Blood DNAs (and a few rare cases, EBV-immortalized DNAs) from nearly 1000 families (of the 3000 planned) were sent to our group for processing and analysis. Approximately one-tenth of the families we analyzed are not yet officially in the SSC databases. DNA samples were shipped to NimbleGen’s Icelandic facility, where two-color hybridizations using a single reference male genome were performed. SSC samples were labeled with Cy3, and the reference was labeled with Cy5. Ninety-seven percent
of families passed gender and pedigree checks for all members selleckchem and are called “valid” herein. Those are the only families considered in this report. We define a trio as consisting of a mother, a father, and a child, either affected or unaffected. If each member of a trio has a hybridization that passes minimum quality thresholds (see Experimental Procedures), that trio and its associated hybridizations are called “high quality” (or “HQ”).
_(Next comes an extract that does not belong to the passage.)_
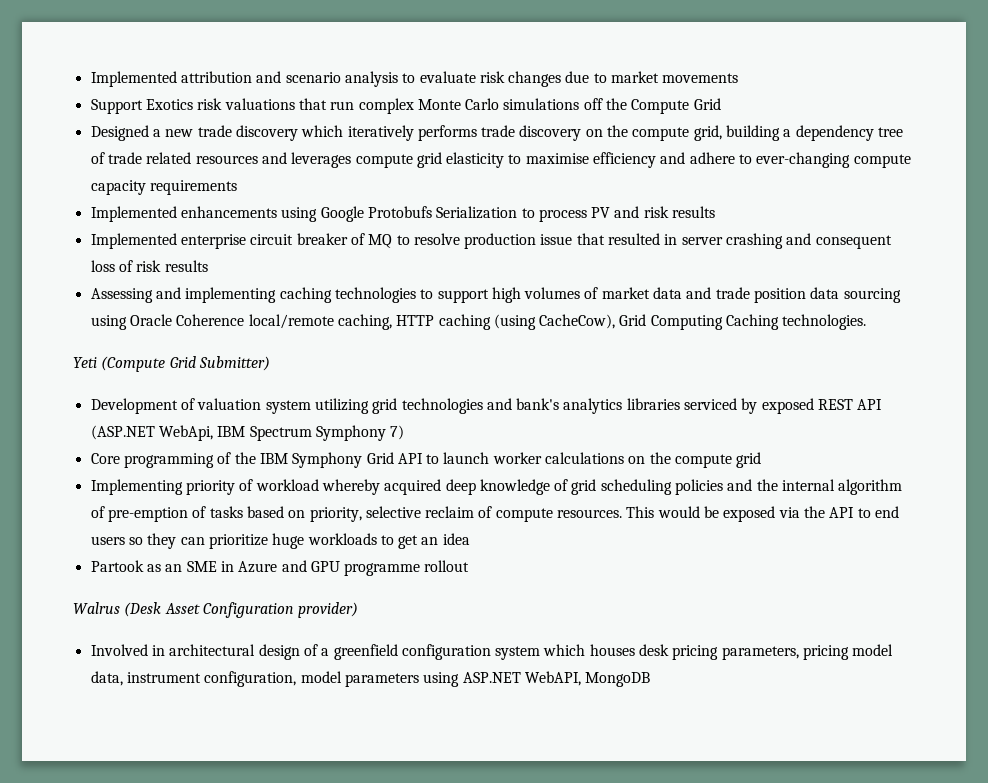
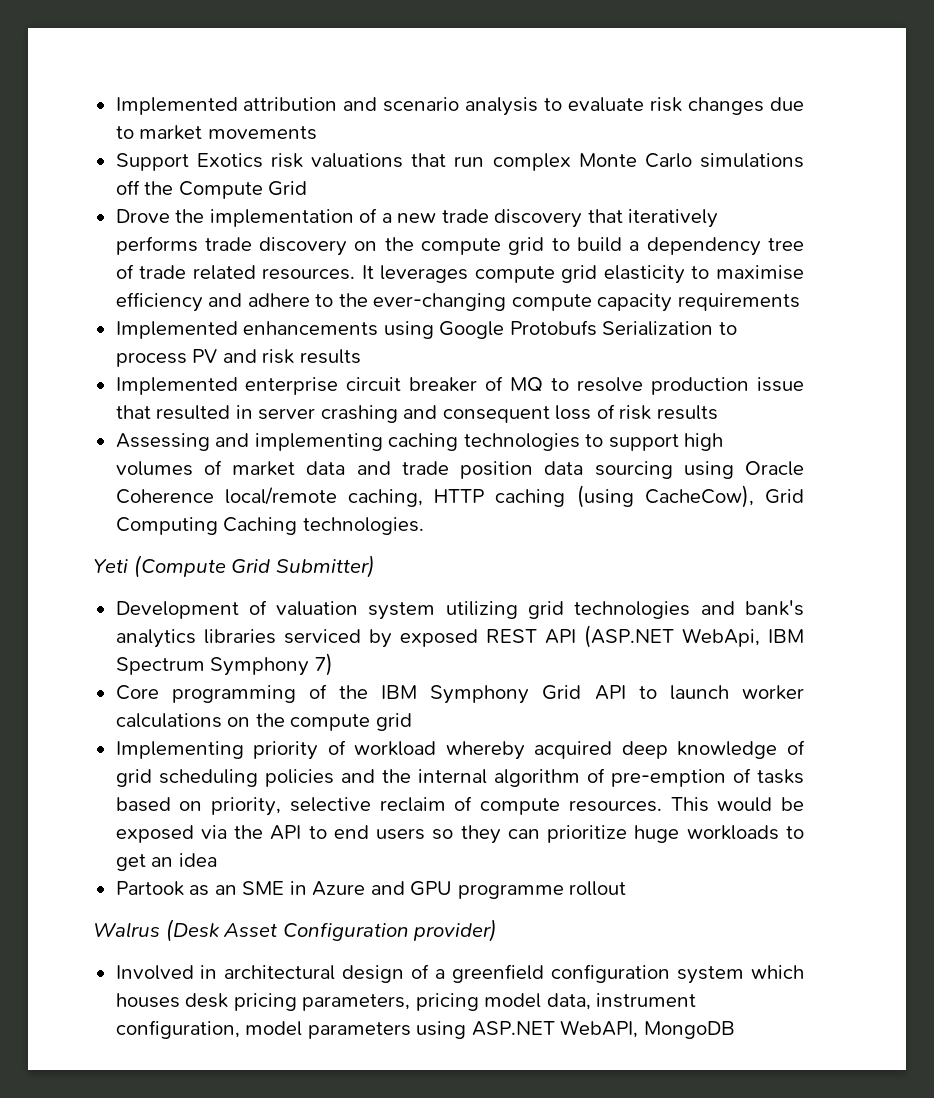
- Designed a new trade discovery which iteratively performs trade discovery on the compute grid, building a dependency tree of trade related resources and leverages compute grid elasticity to maximise efficiency and adhere to ever-changing compute capacity requirements
+ Drove the implementation of a new trade discovery that iteratively performs trade discovery on the compute grid to build a dependency tree of trade related resources. It leverages compute grid elasticity to maximise efficiency and adhere to the ever-changing compute capacity requirements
Out of 1721 valid trios from 887 families, 1475 (86%) are HQ. For convenience, throughout this report we refer to the children with diagnosed ASDs as “probands” and to the children who do not have ASDs as “sibs.” For purposes of statistical evaluation, we establish the “HQ quads,” a subset of 510 HQ families with exactly one proband and one sib each. The composition of the children and families
for the various subpopulations under study is summarized in Table 1. There are roughly equal proportions of probands and sibs. The male-to-female ratio among the probands is 7:1, typical of high-functioning ASDs (Newschaffer et al., 2007). We mention here the observation (to be discussed later) that there are fewer male sibs than female sibs. G protein-coupled receptor kinase Hybridization Baf-A1 data underwent extensive
processing before determining segments of altered copy number (Experimental Procedures, Supplemental Experimental Procedures, and Figure 1). We extracted signal and noise parameters from each hybridization and used these for quality control and to model integer copy-number states (Figure 2). For partitioning the genome into intervals of constant copy number, we used KS segmentation (Grubor et al., 2009). We also employed a trio-based Hidden Markov Model (HMM) to build databases of high-confidence events and transmissions. High-confidence events in 1500 parents were used to compile a frequency table of copy-number variation for all probes. We searched for de novo events in the 1475 HQ trios, initially restricting evidence to autosomal probes that did not have known extra mappings to the human genome (hg18 build) outside the event region, and probes that were rarely polymorphic in the high-confidence parental database (i.e., present in no more than 5/1500 parents). We compiled those events with high statistical significance of being de novo (p value < 10−9), creating a “stringent” automated list of 70 de novo events (Table S1, “stringent”). Figure 3 illustrates the family probe ratio data for two typical de novo events, a duplication and a deletion.